▶ _Directions_
Only the lines from the one that contains "total quantity: 39 -> 38" to the end of the material below are wanted, each duplicated exactly.
BEGIN Records for this task
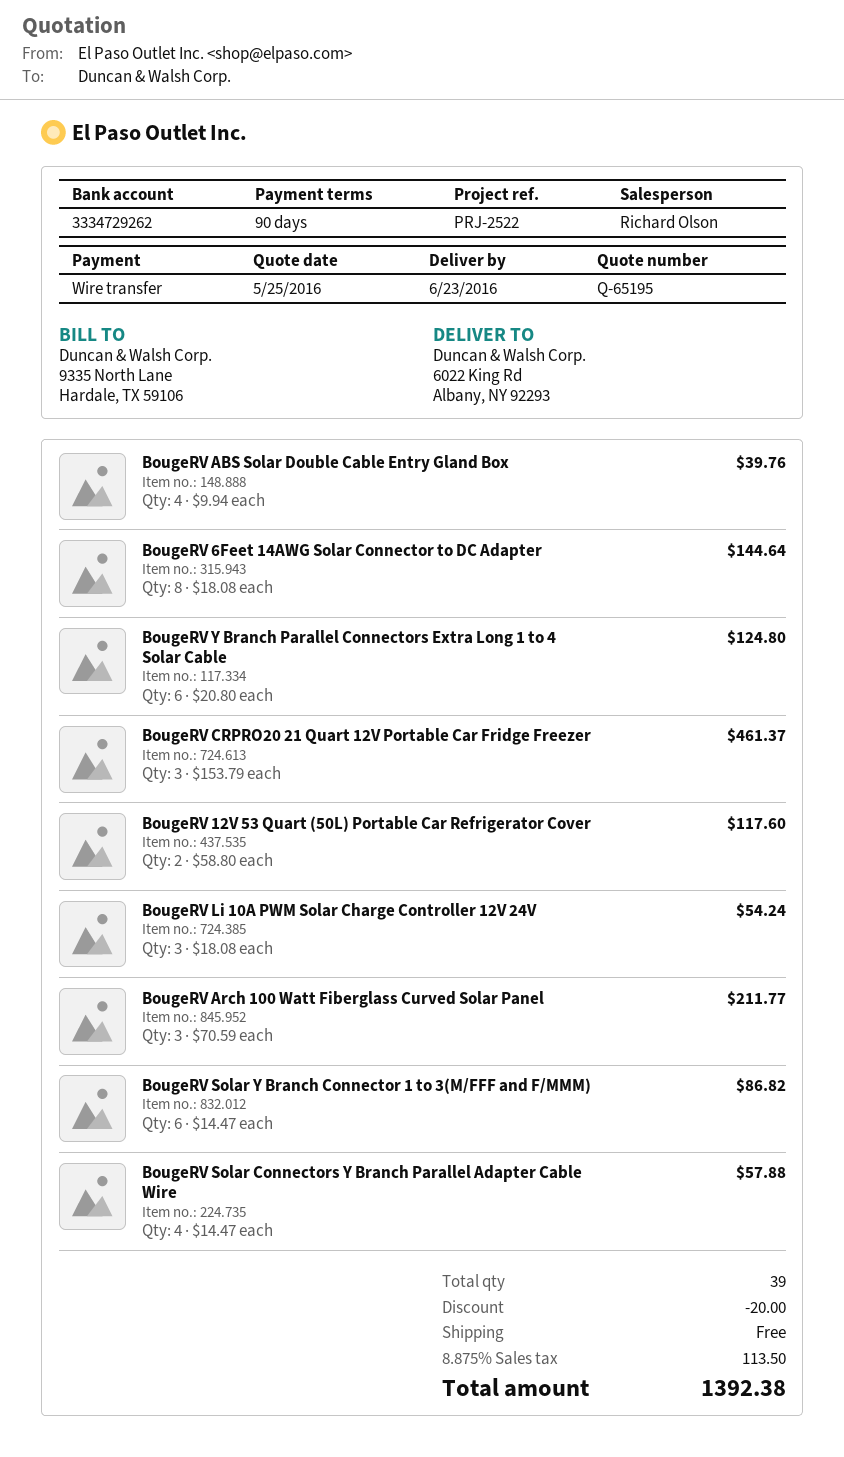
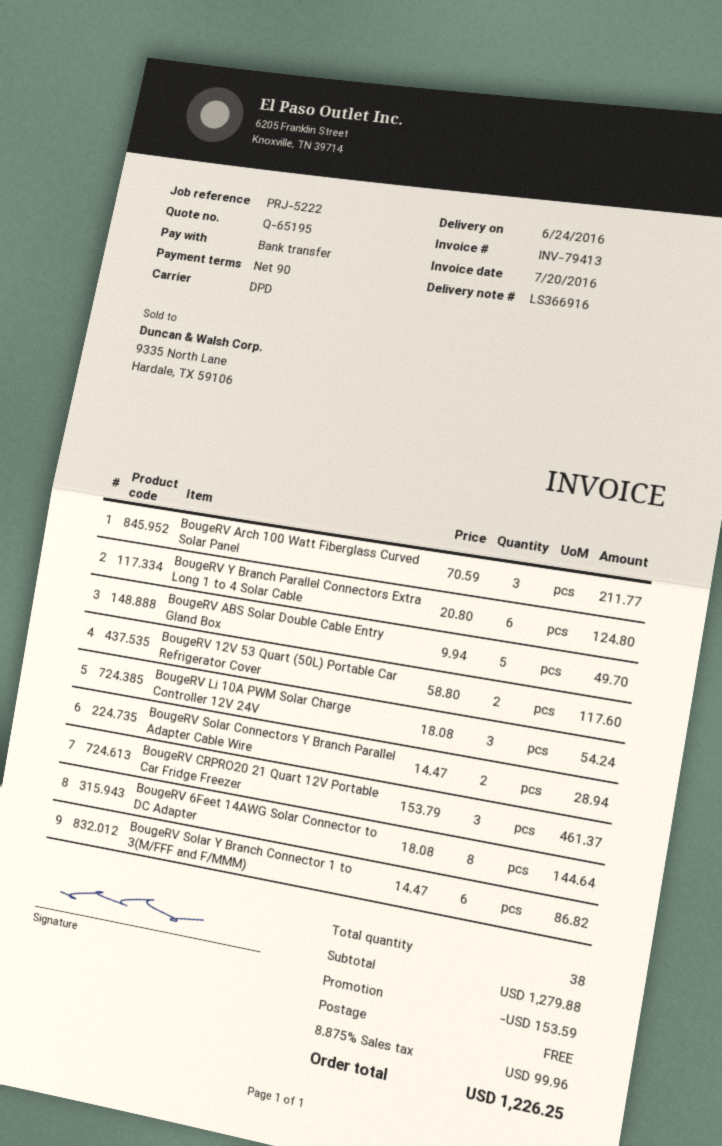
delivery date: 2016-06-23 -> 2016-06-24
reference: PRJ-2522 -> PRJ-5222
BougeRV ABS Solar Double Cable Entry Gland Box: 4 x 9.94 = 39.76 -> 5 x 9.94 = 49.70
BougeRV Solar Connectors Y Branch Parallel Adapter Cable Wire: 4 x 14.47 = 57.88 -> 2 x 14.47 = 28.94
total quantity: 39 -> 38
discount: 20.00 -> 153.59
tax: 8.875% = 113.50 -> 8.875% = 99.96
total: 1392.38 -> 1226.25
END Records for this task
▶ _Final answer_
total quantity: 39 -> 38
discount: 20.00 -> 153.59
tax: 8.875% = 113.50 -> 8.875% = 99.96
total: 1392.38 -> 1226.25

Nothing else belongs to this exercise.